§ EXERCISE DIRECTIONS: Exactly as they appear below, repeat the lines from the one with "[13,225,470,265] Sosyal Medya" through the one with "none -> [32,653,824,761]", and no others.

(Revision comparison data)

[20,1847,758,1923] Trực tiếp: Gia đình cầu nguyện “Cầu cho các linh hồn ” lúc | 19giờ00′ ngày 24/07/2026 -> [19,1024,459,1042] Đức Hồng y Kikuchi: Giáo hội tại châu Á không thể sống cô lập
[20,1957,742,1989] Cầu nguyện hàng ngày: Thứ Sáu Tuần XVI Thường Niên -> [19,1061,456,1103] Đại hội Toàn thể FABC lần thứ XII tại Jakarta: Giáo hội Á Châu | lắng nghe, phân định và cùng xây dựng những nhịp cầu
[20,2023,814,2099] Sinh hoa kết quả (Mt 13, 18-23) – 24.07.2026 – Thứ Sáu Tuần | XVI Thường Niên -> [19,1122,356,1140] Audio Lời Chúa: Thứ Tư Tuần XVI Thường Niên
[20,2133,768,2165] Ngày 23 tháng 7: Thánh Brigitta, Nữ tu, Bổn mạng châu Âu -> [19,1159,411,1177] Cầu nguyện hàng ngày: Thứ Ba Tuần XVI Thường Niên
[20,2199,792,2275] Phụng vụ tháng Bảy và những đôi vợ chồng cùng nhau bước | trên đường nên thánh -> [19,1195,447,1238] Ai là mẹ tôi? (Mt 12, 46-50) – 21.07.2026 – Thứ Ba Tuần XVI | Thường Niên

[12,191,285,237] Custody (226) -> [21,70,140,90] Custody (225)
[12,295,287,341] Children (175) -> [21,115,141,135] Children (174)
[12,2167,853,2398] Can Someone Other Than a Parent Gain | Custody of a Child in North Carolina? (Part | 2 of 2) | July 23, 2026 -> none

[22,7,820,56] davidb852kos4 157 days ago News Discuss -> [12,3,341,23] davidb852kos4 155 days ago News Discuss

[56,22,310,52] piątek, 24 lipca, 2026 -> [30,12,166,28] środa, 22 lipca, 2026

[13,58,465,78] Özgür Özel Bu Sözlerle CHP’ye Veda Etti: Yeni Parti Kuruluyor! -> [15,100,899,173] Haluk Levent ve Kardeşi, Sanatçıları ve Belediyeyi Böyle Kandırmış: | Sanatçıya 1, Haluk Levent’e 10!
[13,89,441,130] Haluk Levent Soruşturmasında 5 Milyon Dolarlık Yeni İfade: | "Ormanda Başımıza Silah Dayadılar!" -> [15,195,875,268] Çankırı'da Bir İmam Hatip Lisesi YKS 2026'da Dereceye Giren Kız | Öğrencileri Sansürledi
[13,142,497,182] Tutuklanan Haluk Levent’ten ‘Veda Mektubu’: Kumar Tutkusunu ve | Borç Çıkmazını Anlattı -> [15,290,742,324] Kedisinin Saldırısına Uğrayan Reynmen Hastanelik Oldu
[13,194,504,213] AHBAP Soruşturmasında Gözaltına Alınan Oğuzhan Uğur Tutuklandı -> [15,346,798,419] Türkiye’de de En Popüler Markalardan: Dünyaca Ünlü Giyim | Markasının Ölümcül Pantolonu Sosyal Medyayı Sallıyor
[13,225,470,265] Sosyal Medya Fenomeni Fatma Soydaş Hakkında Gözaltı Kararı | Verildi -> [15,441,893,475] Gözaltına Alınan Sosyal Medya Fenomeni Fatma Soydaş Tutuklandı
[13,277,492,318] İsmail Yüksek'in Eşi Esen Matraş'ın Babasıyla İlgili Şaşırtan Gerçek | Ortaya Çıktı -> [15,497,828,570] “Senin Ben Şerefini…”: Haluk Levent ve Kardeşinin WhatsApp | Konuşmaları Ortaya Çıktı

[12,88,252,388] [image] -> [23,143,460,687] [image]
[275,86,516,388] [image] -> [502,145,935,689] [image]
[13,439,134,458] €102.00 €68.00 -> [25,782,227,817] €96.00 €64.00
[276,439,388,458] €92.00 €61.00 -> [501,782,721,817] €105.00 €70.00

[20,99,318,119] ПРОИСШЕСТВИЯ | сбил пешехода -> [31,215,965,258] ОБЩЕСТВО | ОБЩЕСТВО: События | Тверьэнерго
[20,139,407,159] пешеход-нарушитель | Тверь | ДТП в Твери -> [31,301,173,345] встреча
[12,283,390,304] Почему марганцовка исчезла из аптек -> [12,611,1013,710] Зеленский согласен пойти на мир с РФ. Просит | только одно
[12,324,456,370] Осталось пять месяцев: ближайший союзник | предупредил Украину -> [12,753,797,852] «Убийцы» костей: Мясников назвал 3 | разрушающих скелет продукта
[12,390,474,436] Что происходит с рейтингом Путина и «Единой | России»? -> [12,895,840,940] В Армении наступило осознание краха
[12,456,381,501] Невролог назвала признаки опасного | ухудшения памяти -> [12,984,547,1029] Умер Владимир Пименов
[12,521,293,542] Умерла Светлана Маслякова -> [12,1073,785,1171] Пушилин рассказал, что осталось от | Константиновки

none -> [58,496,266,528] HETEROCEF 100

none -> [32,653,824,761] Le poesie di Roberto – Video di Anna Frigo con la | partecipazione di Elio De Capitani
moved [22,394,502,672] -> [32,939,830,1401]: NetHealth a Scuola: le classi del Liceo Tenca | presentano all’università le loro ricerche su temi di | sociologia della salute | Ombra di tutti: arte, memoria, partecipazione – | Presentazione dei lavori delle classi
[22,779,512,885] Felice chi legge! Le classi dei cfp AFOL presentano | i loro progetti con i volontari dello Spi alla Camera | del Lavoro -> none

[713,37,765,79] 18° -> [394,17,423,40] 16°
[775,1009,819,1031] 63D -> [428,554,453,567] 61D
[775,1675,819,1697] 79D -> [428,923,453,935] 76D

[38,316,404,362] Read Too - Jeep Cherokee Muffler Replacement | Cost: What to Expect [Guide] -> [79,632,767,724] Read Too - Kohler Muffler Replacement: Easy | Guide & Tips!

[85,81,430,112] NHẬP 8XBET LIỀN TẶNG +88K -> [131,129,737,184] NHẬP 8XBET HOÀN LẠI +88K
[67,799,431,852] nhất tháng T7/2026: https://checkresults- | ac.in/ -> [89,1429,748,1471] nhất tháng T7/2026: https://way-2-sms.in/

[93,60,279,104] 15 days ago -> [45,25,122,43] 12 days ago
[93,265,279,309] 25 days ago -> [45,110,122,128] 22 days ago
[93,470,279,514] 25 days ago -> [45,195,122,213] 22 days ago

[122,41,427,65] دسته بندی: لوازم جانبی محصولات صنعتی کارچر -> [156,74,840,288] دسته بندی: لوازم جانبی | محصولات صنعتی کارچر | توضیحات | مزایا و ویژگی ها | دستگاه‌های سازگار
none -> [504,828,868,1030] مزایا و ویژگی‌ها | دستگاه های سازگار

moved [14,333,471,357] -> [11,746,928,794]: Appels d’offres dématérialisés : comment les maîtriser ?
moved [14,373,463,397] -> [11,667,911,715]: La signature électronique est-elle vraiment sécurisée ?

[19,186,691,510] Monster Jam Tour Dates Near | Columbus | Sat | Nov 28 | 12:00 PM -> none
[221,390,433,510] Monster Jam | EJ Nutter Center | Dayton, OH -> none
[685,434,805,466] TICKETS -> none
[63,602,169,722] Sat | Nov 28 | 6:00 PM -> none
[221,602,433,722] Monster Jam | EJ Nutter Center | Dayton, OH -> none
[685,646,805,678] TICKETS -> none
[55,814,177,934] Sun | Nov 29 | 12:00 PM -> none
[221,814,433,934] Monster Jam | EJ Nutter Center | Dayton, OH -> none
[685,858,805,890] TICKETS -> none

§ SOLUTION TO THE EXERCISE:
[13,225,470,265] Sosyal Medya Fenomeni Fatma Soydaş Hakkında Gözaltı Kararı | Verildi -> [15,441,893,475] Gözaltına Alınan Sosyal Medya Fenomeni Fatma Soydaş Tutuklandı
[13,277,492,318] İsmail Yüksek'in Eşi Esen Matraş'ın Babasıyla İlgili Şaşırtan Gerçek | Ortaya Çıktı -> [15,497,828,570] “Senin Ben Şerefini…”: Haluk Levent ve Kardeşinin WhatsApp | Konuşmaları Ortaya Çıktı

[12,88,252,388] [image] -> [23,143,460,687] [image]
[275,86,516,388] [image] -> [502,145,935,689] [image]
[13,439,134,458] €102.00 €68.00 -> [25,782,227,817] €96.00 €64.00
[276,439,388,458] €92.00 €61.00 -> [501,782,721,817] €105.00 €70.00

[20,99,318,119] ПРОИСШЕСТВИЯ | сбил пешехода -> [31,215,965,258] ОБЩЕСТВО | ОБЩЕСТВО: События | Тверьэнерго
[20,139,407,159] пешеход-нарушитель | Тверь | ДТП в Твери -> [31,301,173,345] встреча
[12,283,390,304] Почему марганцовка исчезла из аптек -> [12,611,1013,710] Зеленский согласен пойти на мир с РФ. Просит | только одно
[12,324,456,370] Осталось пять месяцев: ближайший союзник | предупредил Украину -> [12,753,797,852] «Убийцы» костей: Мясников назвал 3 | разрушающих скелет продукта
[12,390,474,436] Что происходит с рейтингом Путина и «Единой | России»? -> [12,895,840,940] В Армении наступило осознание краха
[12,456,381,501] Невролог назвала признаки опасного | ухудшения памяти -> [12,984,547,1029] Умер Владимир Пименов
[12,521,293,542] Умерла Светлана Маслякова -> [12,1073,785,1171] Пушилин рассказал, что осталось от | Константиновки

none -> [58,496,266,528] HETEROCEF 100

none -> [32,653,824,761] Le poesie di Roberto – Video di Anna Frigo con la | partecipazione di Elio De Capitani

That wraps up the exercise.